Abstract

Linguistic diversity has seen two large waves of the loss of linguistic diversity across history. The first wave occurred with the transition from hunter-gatherer to agricultural societies, a process that started 11,000 years ago with the Neolithic revolution when agrarian societies colonized territories of hunter-gatherer communities. The second wave started with the establishment of modern nation states and the creation and diffusion of national languages. It is in the latter setting that the vast majority of language endangerment cases are set today. Endangered languages are predominantly replaced by national languages (and not by global English).
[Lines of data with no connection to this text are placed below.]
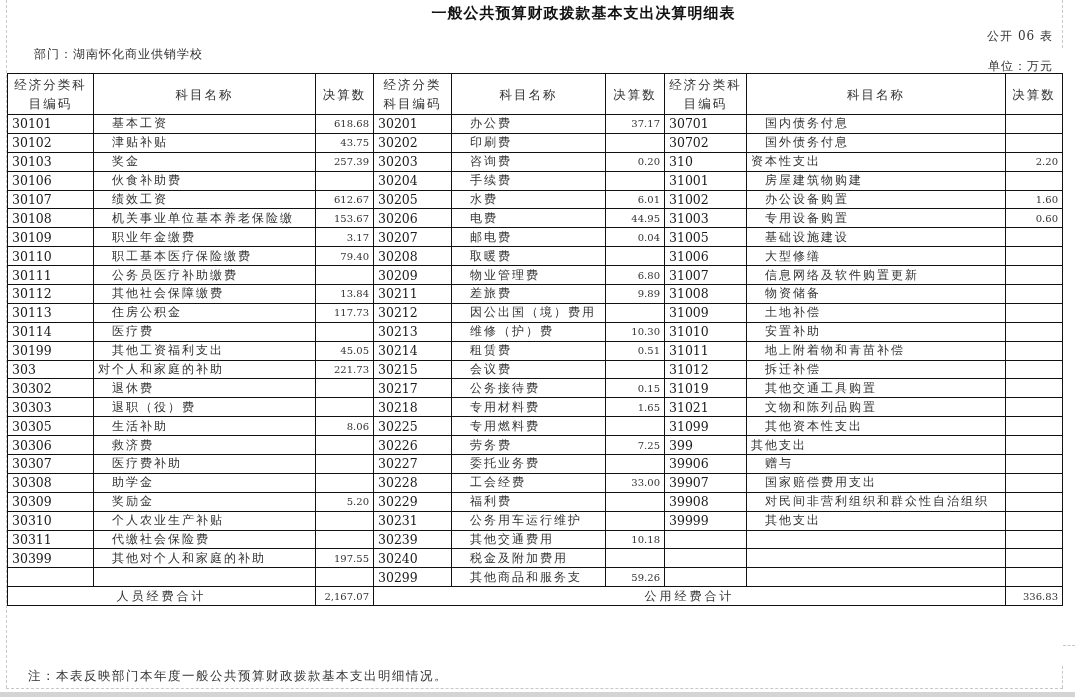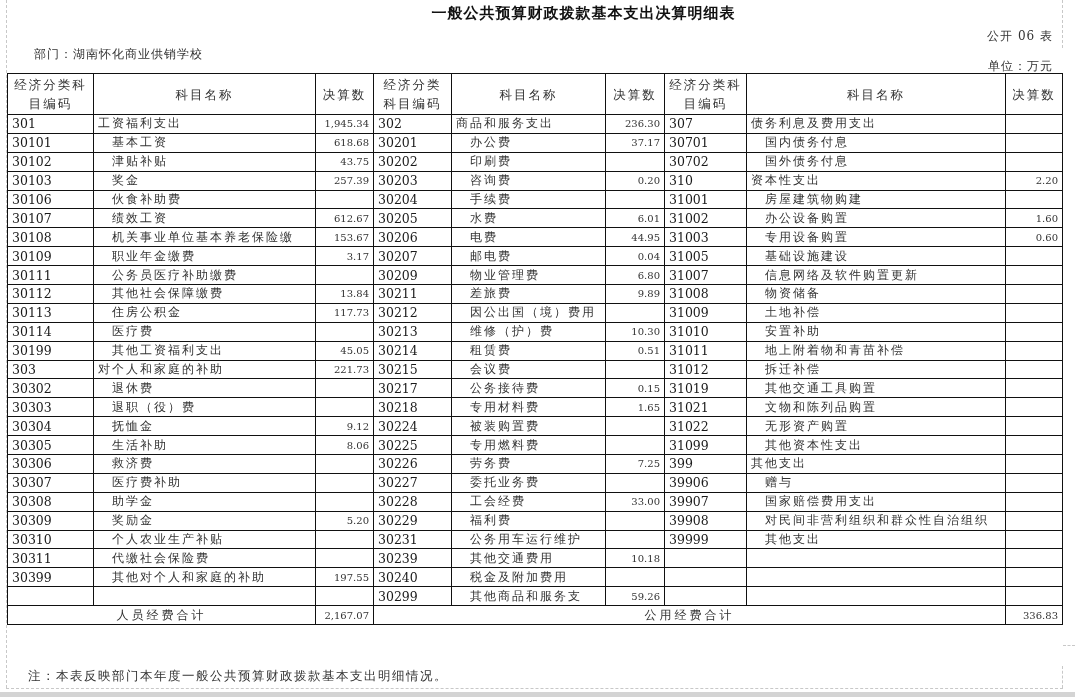--- a/index.html
+++ b/index.html
@@ -121,17 +121,6 @@
   </thead>
   <tbody id="table-body">
       <tr>
-        <td class="code">301</td>
-        <td class="name">工资福利支出</td>
-        <td class="amt">1,945.34</td>
-        <td class="code">302</td>
-        <td class="name">商品和服务支出</td>
-        <td class="amt">236.30</td>
-        <td class="code">307</td>
-        <td class="name">债务利息及费用支出</td>
-        <td class="amt"></td>
-      </tr>
-      <tr>
         <td class="code">30101</td>
         <td class="name sub">基本工资</td>
         <td class="amt">618.68</td>

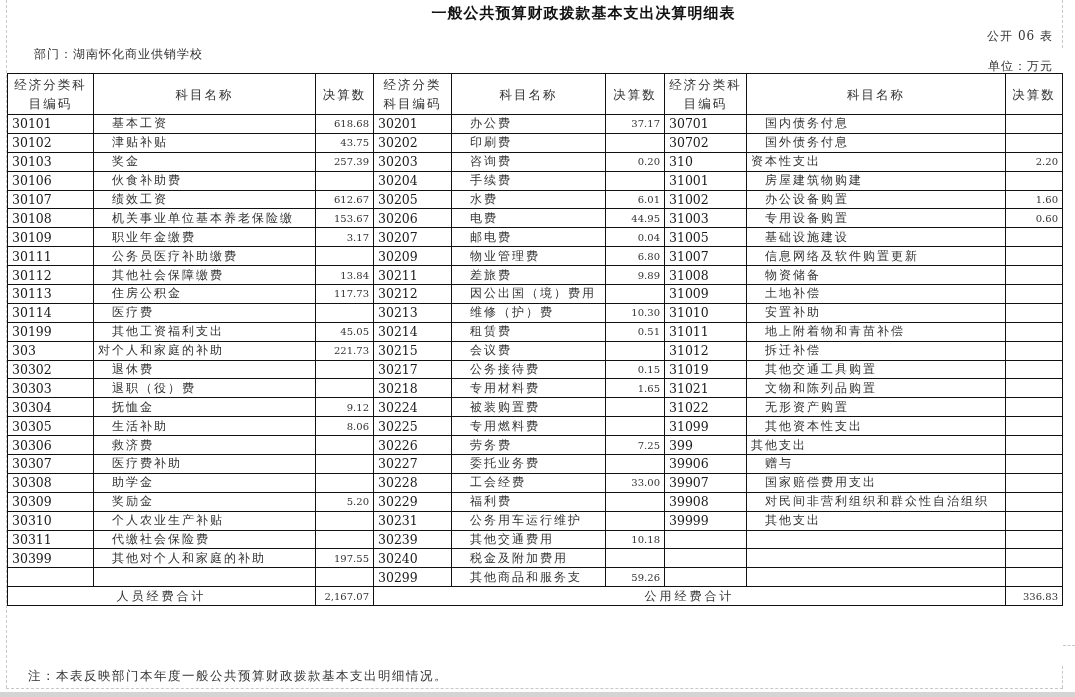--- a/index.html
+++ b/index.html
@@ -198,6 +198,17 @@
         <td class="amt"></td>
       </tr>
       <tr>
+        <td class="code">30110</td>
+        <td class="name sub">职工基本医疗保险缴费</td>
+        <td class="amt">79.40</td>
+        <td class="code">30208</td>
+        <td class="name sub">取暖费</td>
+        <td class="amt"></td>
+        <td class="code">31006</td>
+        <td class="name sub">大型修缮</td>
+        <td class="amt"></td>
+      </tr>
+      <tr>
         <td class="code">30111</td>
         <td class="name sub">公务员医疗补助缴费</td>
         <td class="amt"></td>

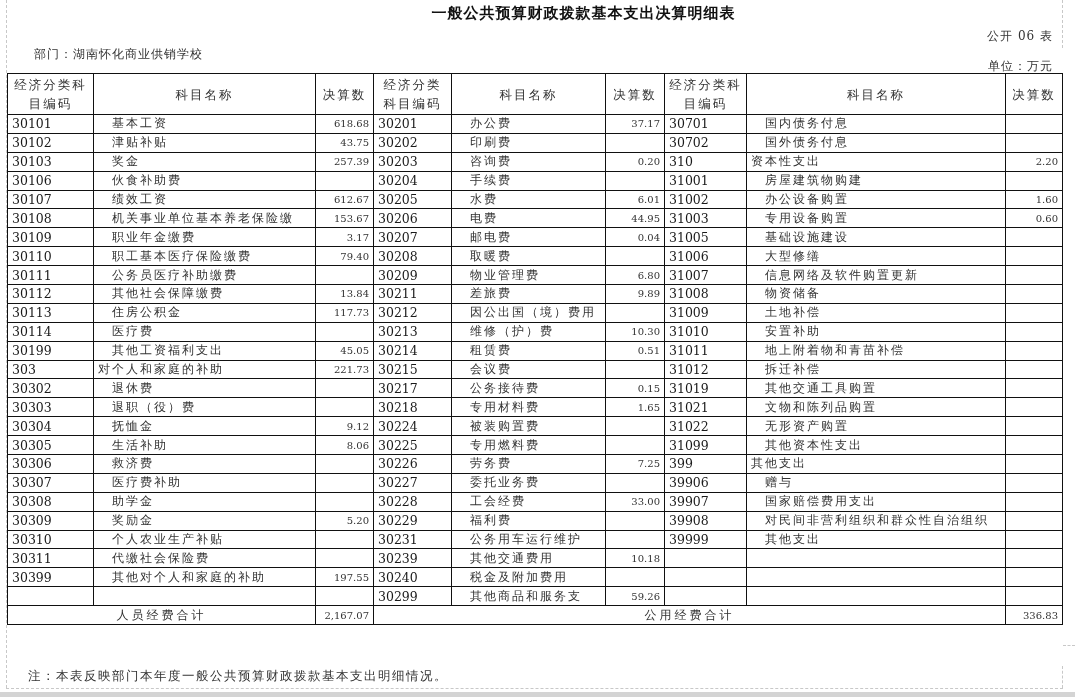--- a/index.html
+++ b/index.html
@@ -297,17 +297,6 @@
         <td class="amt"></td>
       </tr>
       <tr>
-        <td class="code">30304</td>
-        <td class="name sub">抚恤金</td>
-        <td class="amt">9.12</td>
-        <td class="code">30224</td>
-        <td class="name sub">被装购置费</td>
-        <td class="amt"></td>
-        <td class="code">31022</td>
-        <td class="name sub">无形资产购置</td>
-        <td class="amt"></td>
-      </tr>
-      <tr>
         <td class="code">30305</td>
         <td class="name sub">生活补助</td>
         <td class="amt">8.06</td>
The institutions of the ‘nation state’ and of ‘national language’ constitute fundamental problems for ethnolinguistic minorities, because their establishment entail the threat of either exclusion or assimilation of these minorities from the nation. In such a situation, minority language and their speakers do usually not fare well. Without altering the modernist language ecologies that exist in modern nation states, language maintenance and revitalization activities are bound to fail in their principal objectives. In this paper, I examine the rise of language nationalism in Japan in the Meiji period (1868-1912), depict how it led to language endangerment, and show how it continues to shape believes about language in contemporary Japan, also within endangered language revitalization activities and policies themselves. Language revitalization requires language ideological clarification, a recalibration of the relations between majority and minorities, and fundamentally new language policies. In the final part, I report on partial changes that can be seen in this direction for the case of the endangered Ainu and Ryukyuan languages in Japan, and analyze to what extent the local language revitalization movements and efforts have so far succeeded in “remaking social reality” (Fishman 1991: 411) together with the majority population of Japan.